The government vowed Saturday to protect Nobel peace laureate Denis Mukwege and investigate death threats against him after he called for an international court to try crimes in the Democratic Republic of Congo.

Nobel peace laureate Denis Mukwege
Nobel peace laureate Denis Mukwege

DR Congo’s president Felix Tshisekedi pledged that the interior, security and justice ministers and others would “take all measures necessary to ensure Dr Mukwege’s security” and “open investigations”, the cabinet said in a report, without giving detail.

Mukwege, a Congolese gynaecologist who shared the Nobel Peace Prize in 2018 for his work against sexual violence in war, and his relatives have been the target of “intimidation, hateful messages and death threats,” it said.

This has occurred while he has “pleaded for peace in the country’s east, by proposing the establishment of an international criminal court for the DRC in order to try the serious crimes committed there against the civilian population,” it said.

On July 26, in a message on his Twitter account, Mukwege wrote “these are the same ones who are still killing in the DRC”, referring to a massacre in the east.

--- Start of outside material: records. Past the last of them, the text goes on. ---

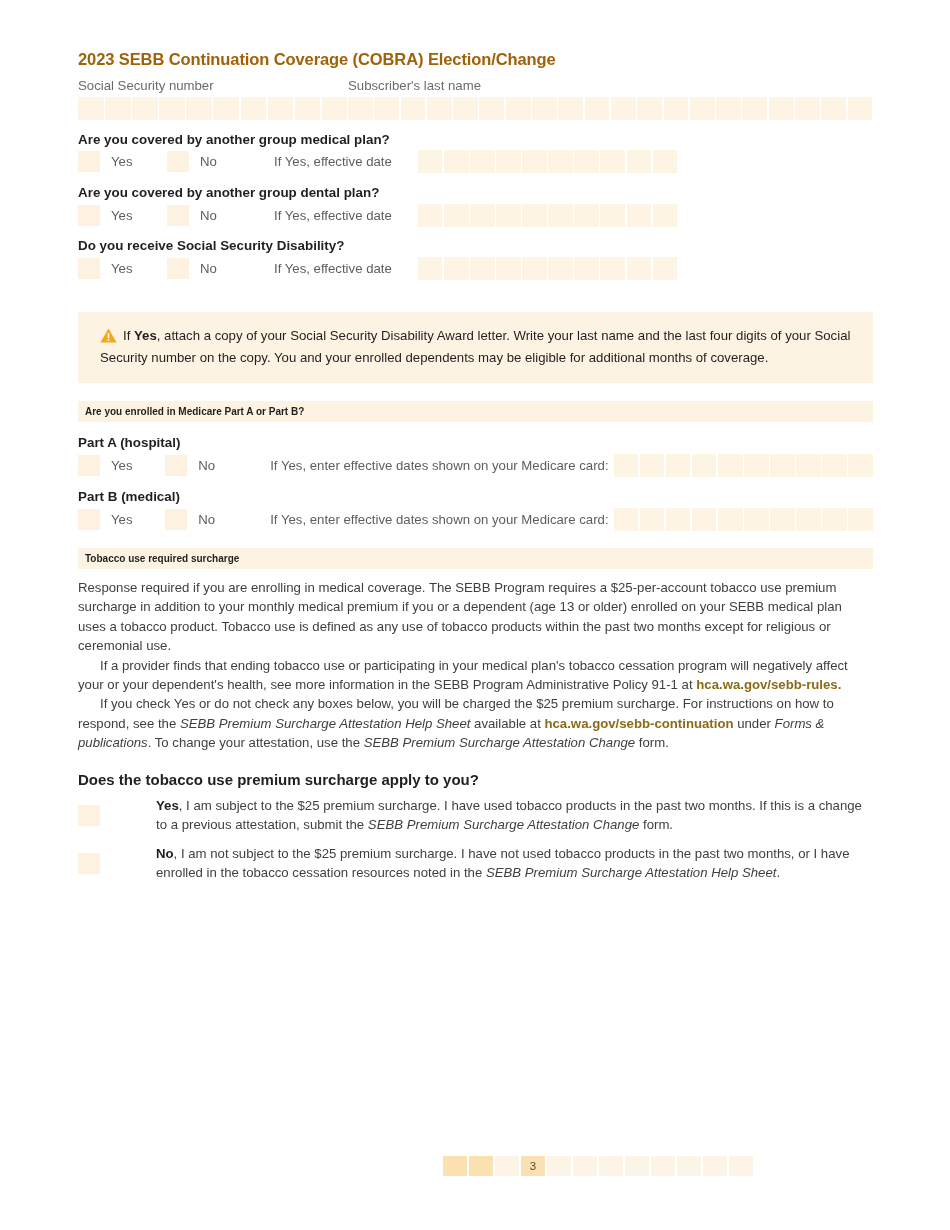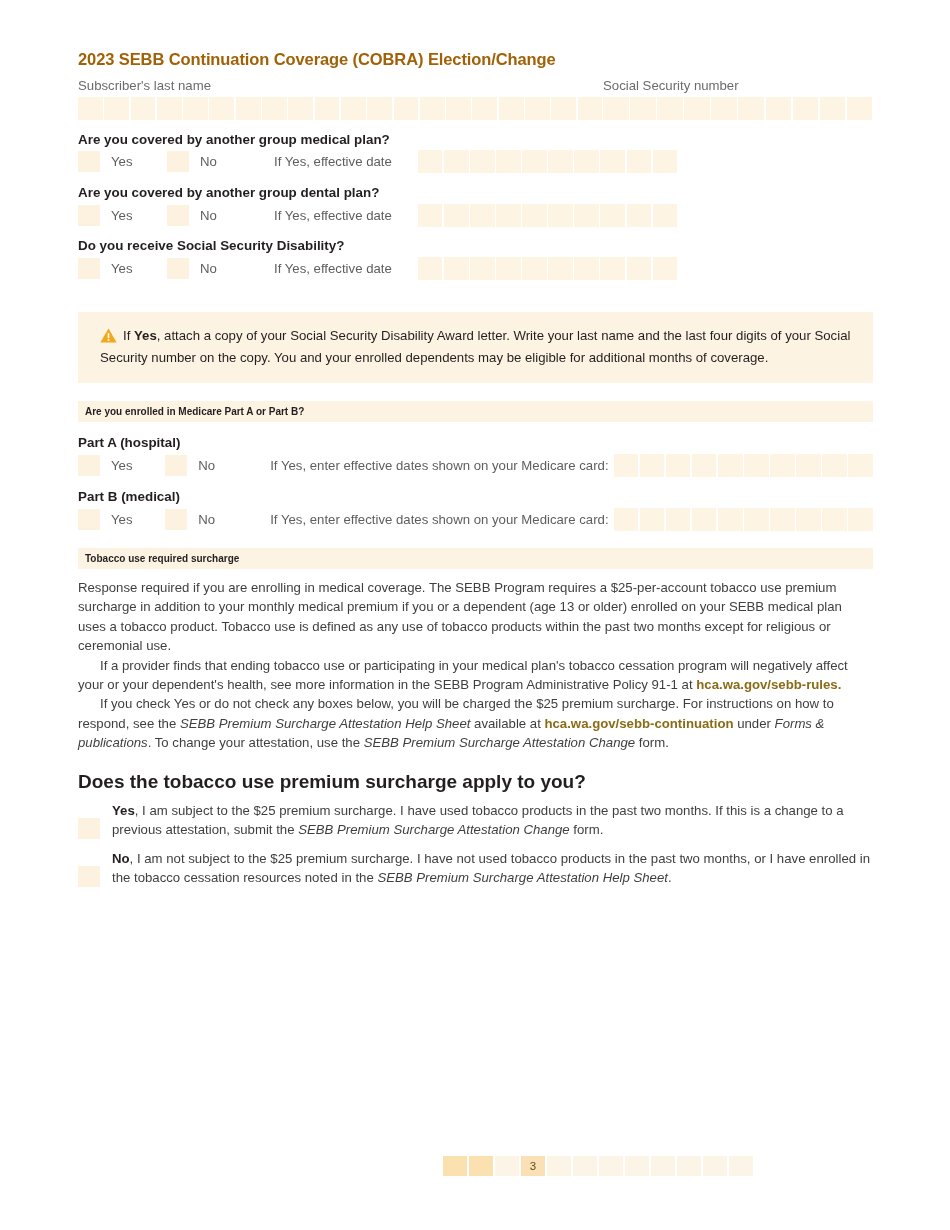--- a/index.html
+++ b/index.html
@@ -203,6 +203,21 @@
   <h1 class="doc-title">2023 SEBB Continuation Coverage (COBRA) Election/Change</h1>
 
   <div class="row" style="margin-top:0;">
+    <div style="width:270px;">
+      <div class="field-label">Social Security number</div>
+      <div class="comb ssn" id="ssn-comb">
+          <div class="cell"></div>
+          <div class="cell"></div>
+          <div class="cell"></div>
+          <div class="cell"></div>
+          <div class="cell"></div>
+          <div class="cell"></div>
+          <div class="cell"></div>
+          <div class="cell"></div>
+          <div class="cell"></div>
+          <div class="cell"></div>
+        </div>
+    </div>
     <div style="width:525px;">
       <div class="field-label">Subscriber's last name</div>
       <div class="comb" id="lastname-comb">
@@ -216,21 +231,6 @@
           <div class="cell"></div>
           <div class="cell"></div>
           <div class="cell"></div>
-          <div class="cell"></div>
-          <div class="cell"></div>
-          <div class="cell"></div>
-          <div class="cell"></div>
-          <div class="cell"></div>
-          <div class="cell"></div>
-          <div class="cell"></div>
-          <div class="cell"></div>
-          <div class="cell"></div>
-          <div class="cell"></div>
-        </div>
-    </div>
-    <div style="width:270px;">
-      <div class="field-label">Social Security number</div>
-      <div class="comb ssn" id="ssn-comb">
           <div class="cell"></div>
           <div class="cell"></div>
           <div class="cell"></div>

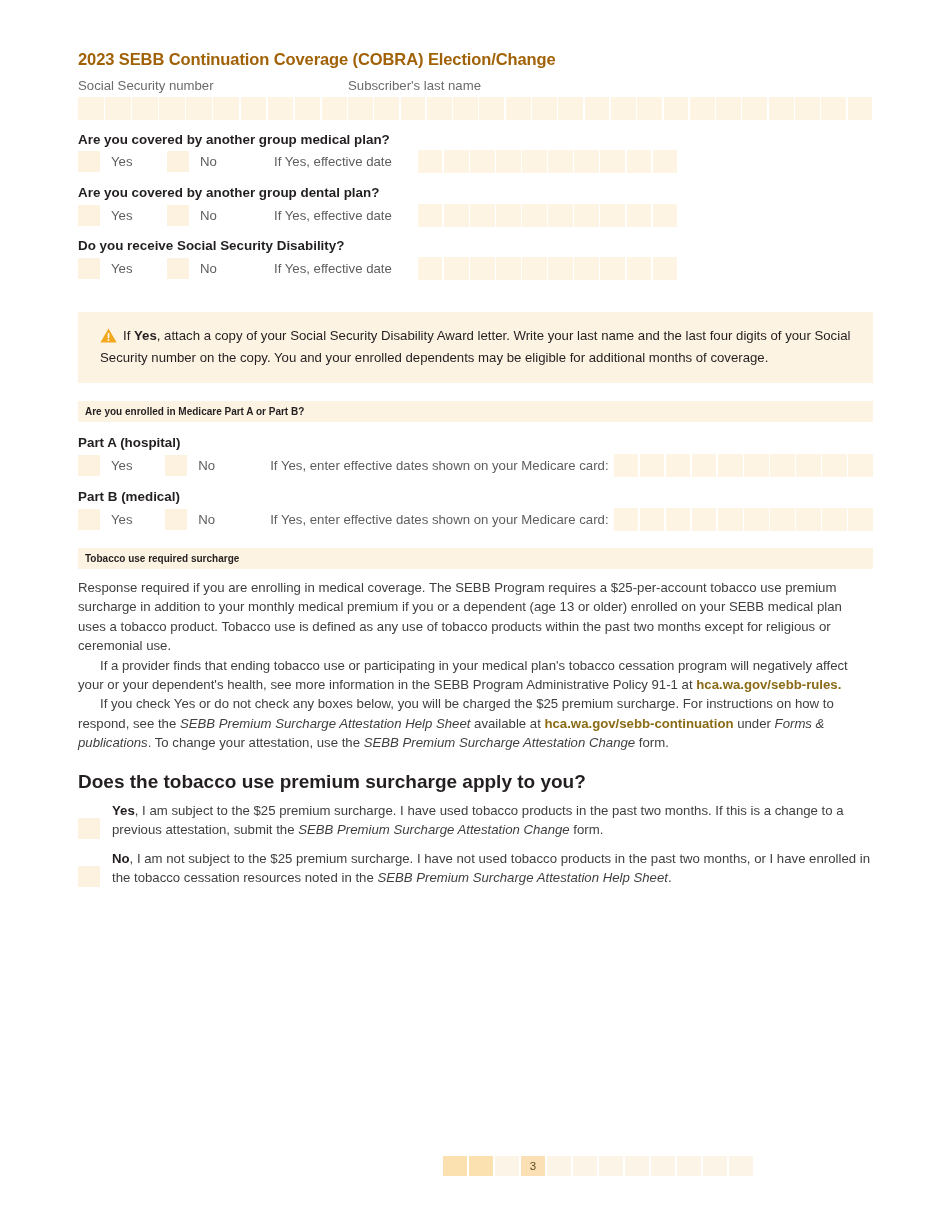--- a/index.html
+++ b/index.html
@@ -143,7 +143,7 @@
   .bold { font-weight: bold; color: #231f20; }
 
   .attest-head {
-    font-size: 19px;
+    font-size: 15px;
     font-weight: bold;
     margin-top: 18px;
     margin-bottom: 8px;

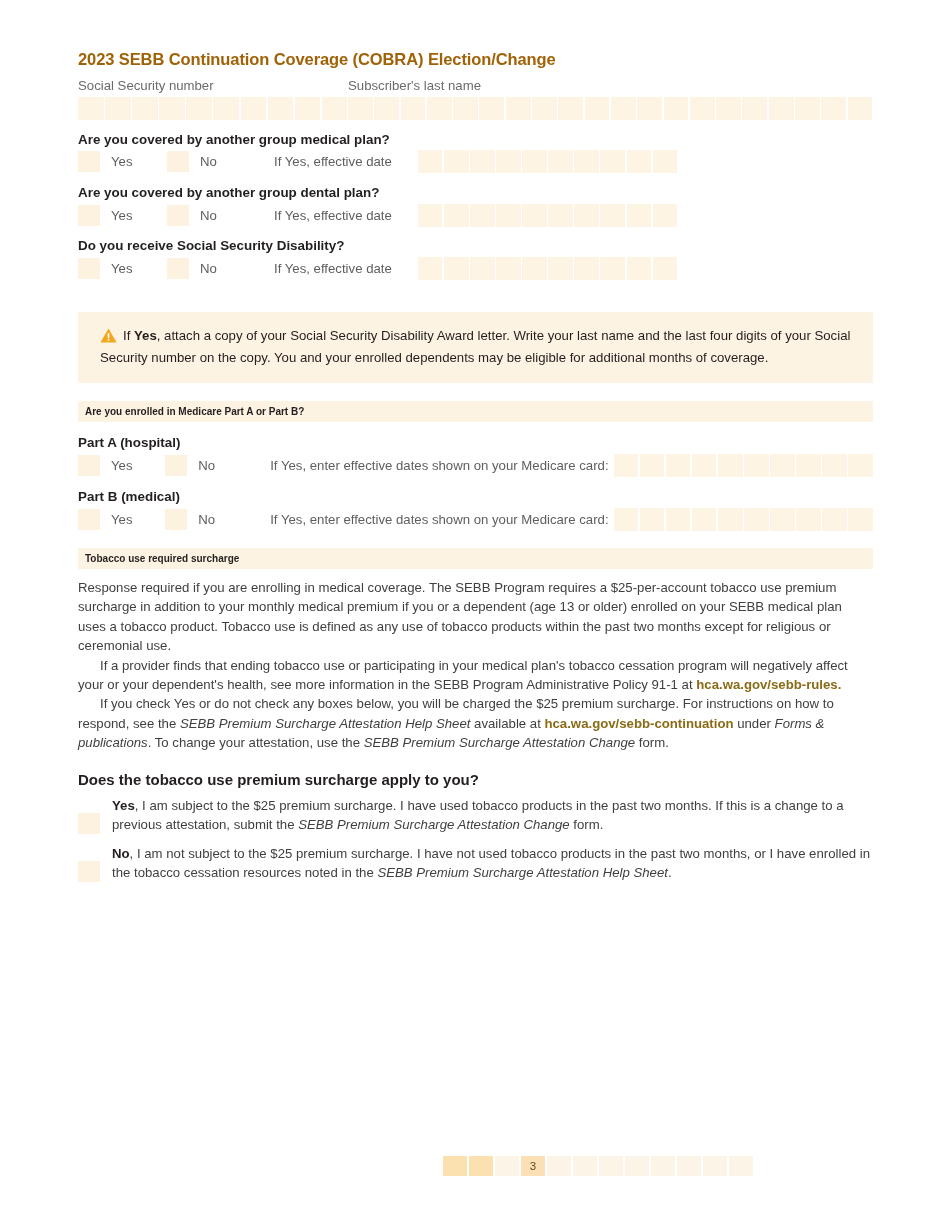--- a/index.html
+++ b/index.html
@@ -151,8 +151,9 @@
 
   .attest-row {
     display: flex;
-    align-items: flex-end;
+    align-items: center;
     margin-bottom: 10px;
+    gap: 44px;
   }
   .attest-box {
     background: #fdf1e0;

Civilians in Kipupu, a village in South Kivu on the Fizi heights overlooking Lake Tanganyika, came under attack on July 16, with the death toll ranging widely between 18 and 220.

“The macabre stories from Kipupu are in a straight line from the massacres that have hit the DRC since 1996,” the peace prize winner said in a tweet.

The area has seen violence between the Banyamulenge community — the descendants of ethnic Tutsi migrants who came from Rwanda — and other local communities such as the Babembe for the past year.

In early 1996, the first Congo war erupted, led by a rebellion backed by regular troops from several neighbouring countries, particularly Rwanda, Uganda and Burundi.

The second Congo war that took place from 1998 until 2003 involved a dozen armies from the region, 30 armed groups and two main rebellions: one in the east supported by Rwanda and another in the north backed by Uganda.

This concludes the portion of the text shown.